= Beginning of Section =

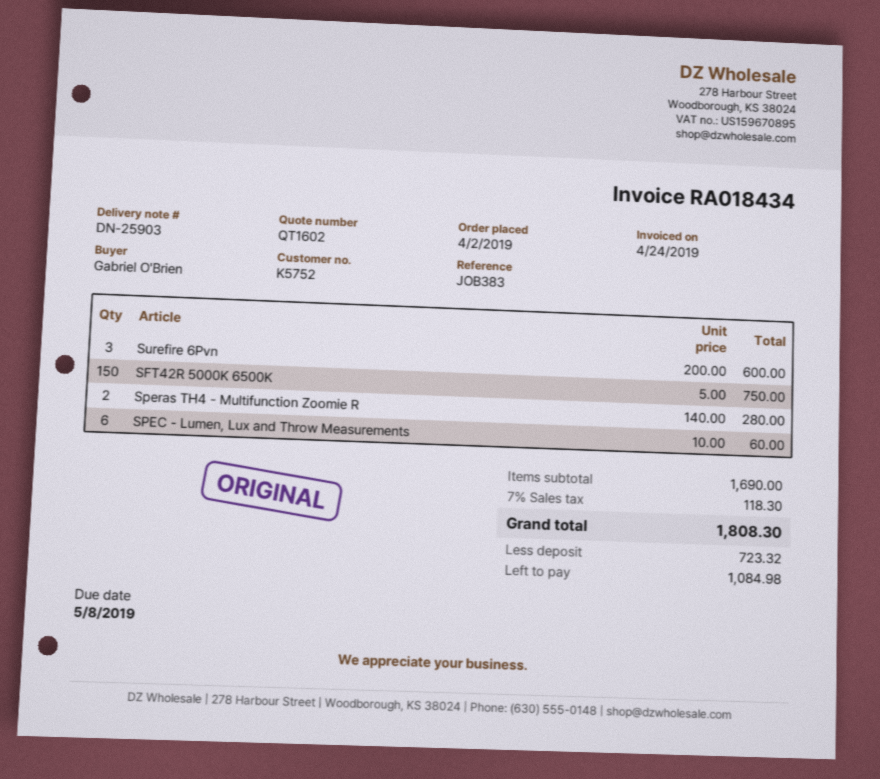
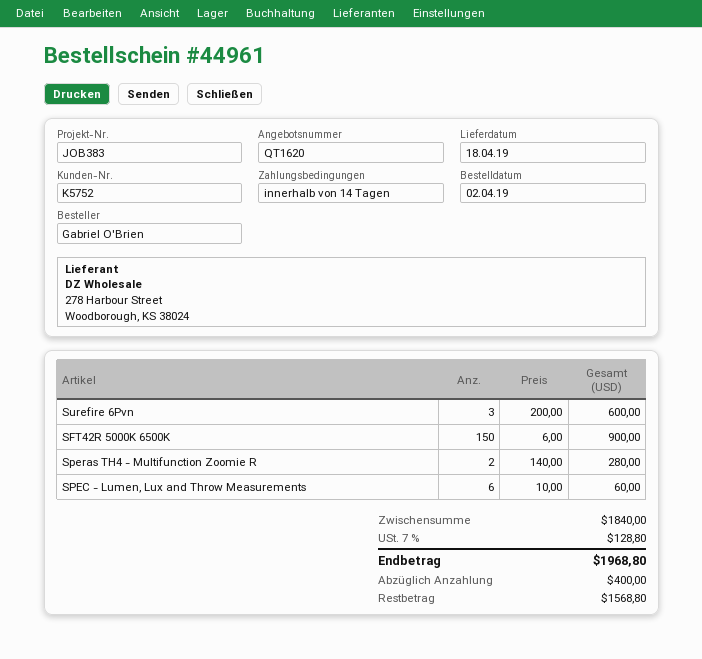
quote number: QT1602 -> QT1620
SFT42R 5000K 6500K: 150 x 5.00 = 750.00 -> 150 x 6.00 = 900.00
subtotal: 1690.00 -> 1840.00
tax: 7% = 118.30 -> 7% = 128.80
total: 1808.30 -> 1968.80
deposit: 723.32 -> 400.00
balance: 1084.98 -> 1568.80

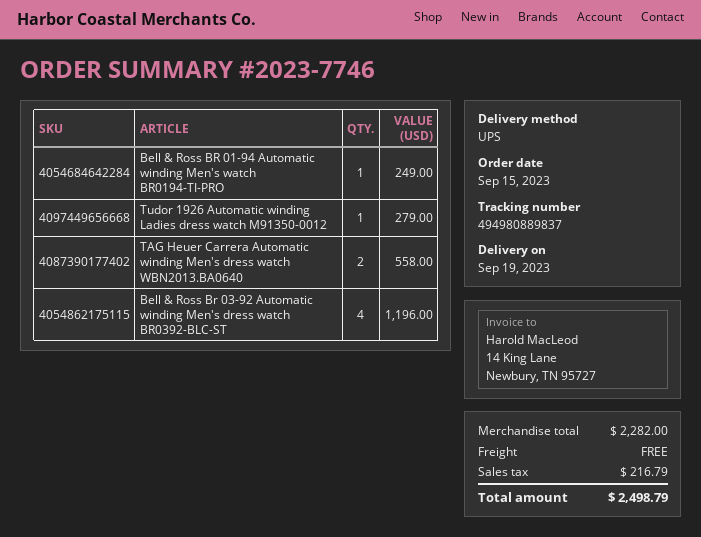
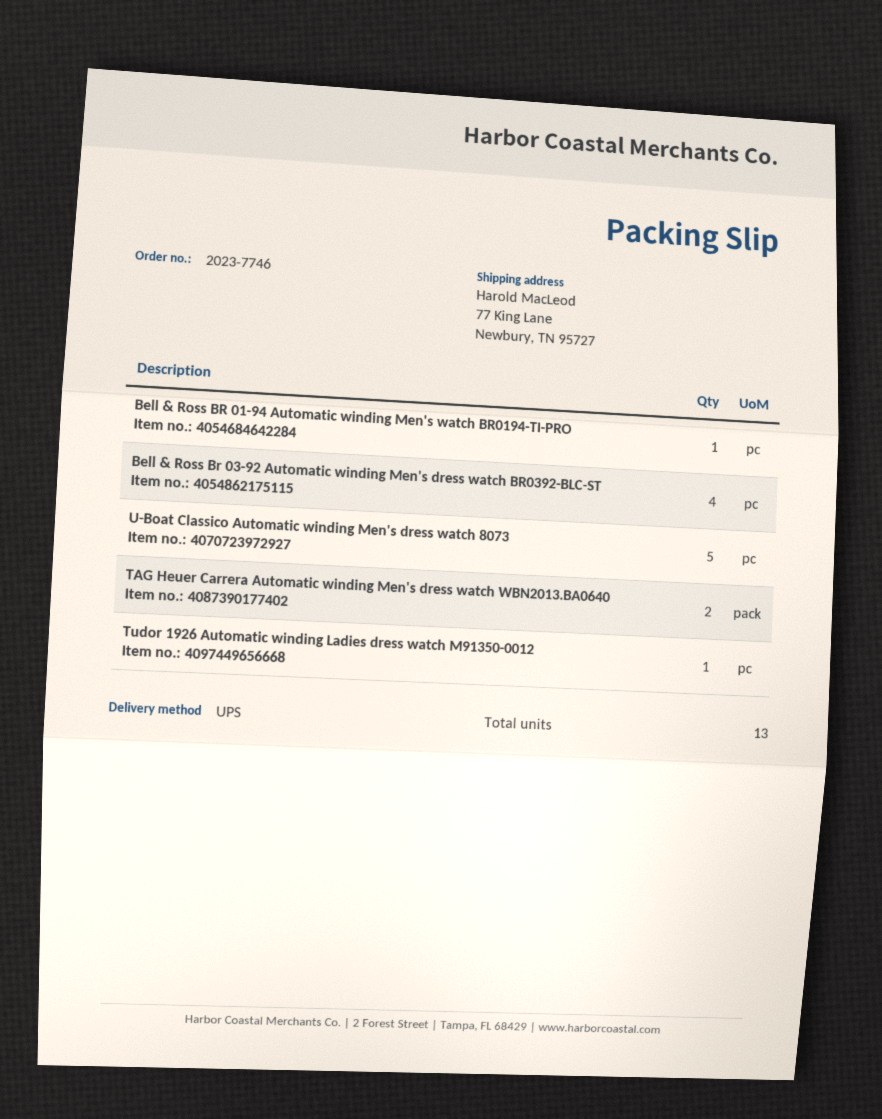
U-Boat Classico Automatic winding Men's dress watch 8073: none -> 5

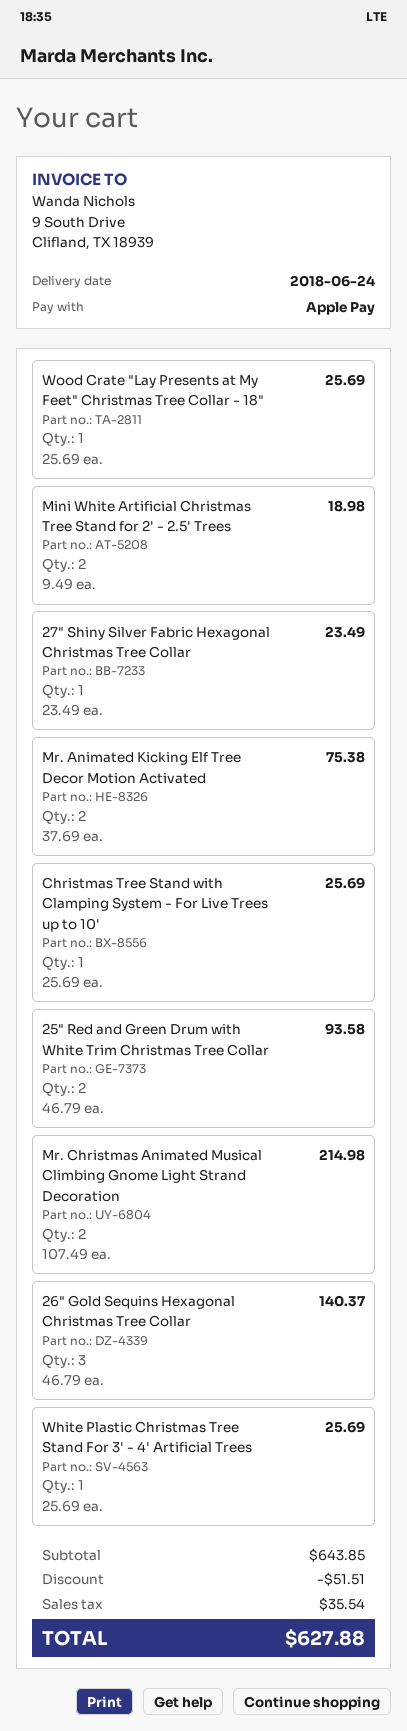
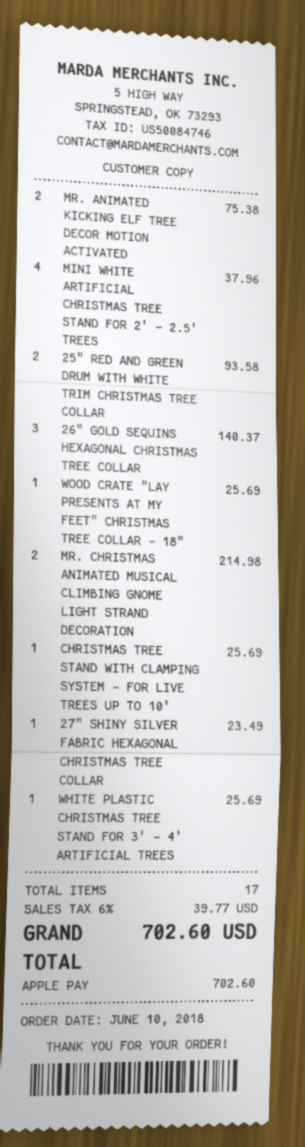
Mini White Artificial Christmas Tree Stand for 2' - 2.5' Trees: 2 for 18.98 -> 4 for 37.96
discount: 51.51 -> none
tax: 35.54 -> 39.77
total: 627.88 -> 702.60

= End of Section =

### Assignment
Repeat the data above exactly, but not the pictures.

### Written response
quote number: QT1602 -> QT1620
SFT42R 5000K 6500K: 150 x 5.00 = 750.00 -> 150 x 6.00 = 900.00
subtotal: 1690.00 -> 1840.00
tax: 7% = 118.30 -> 7% = 128.80
total: 1808.30 -> 1968.80
deposit: 723.32 -> 400.00
balance: 1084.98 -> 1568.80

U-Boat Classico Automatic winding Men's dress watch 8073: none -> 5

Mini White Artificial Christmas Tree Stand for 2' - 2.5' Trees: 2 for 18.98 -> 4 for 37.96
discount: 51.51 -> none
tax: 35.54 -> 39.77
total: 627.88 -> 702.60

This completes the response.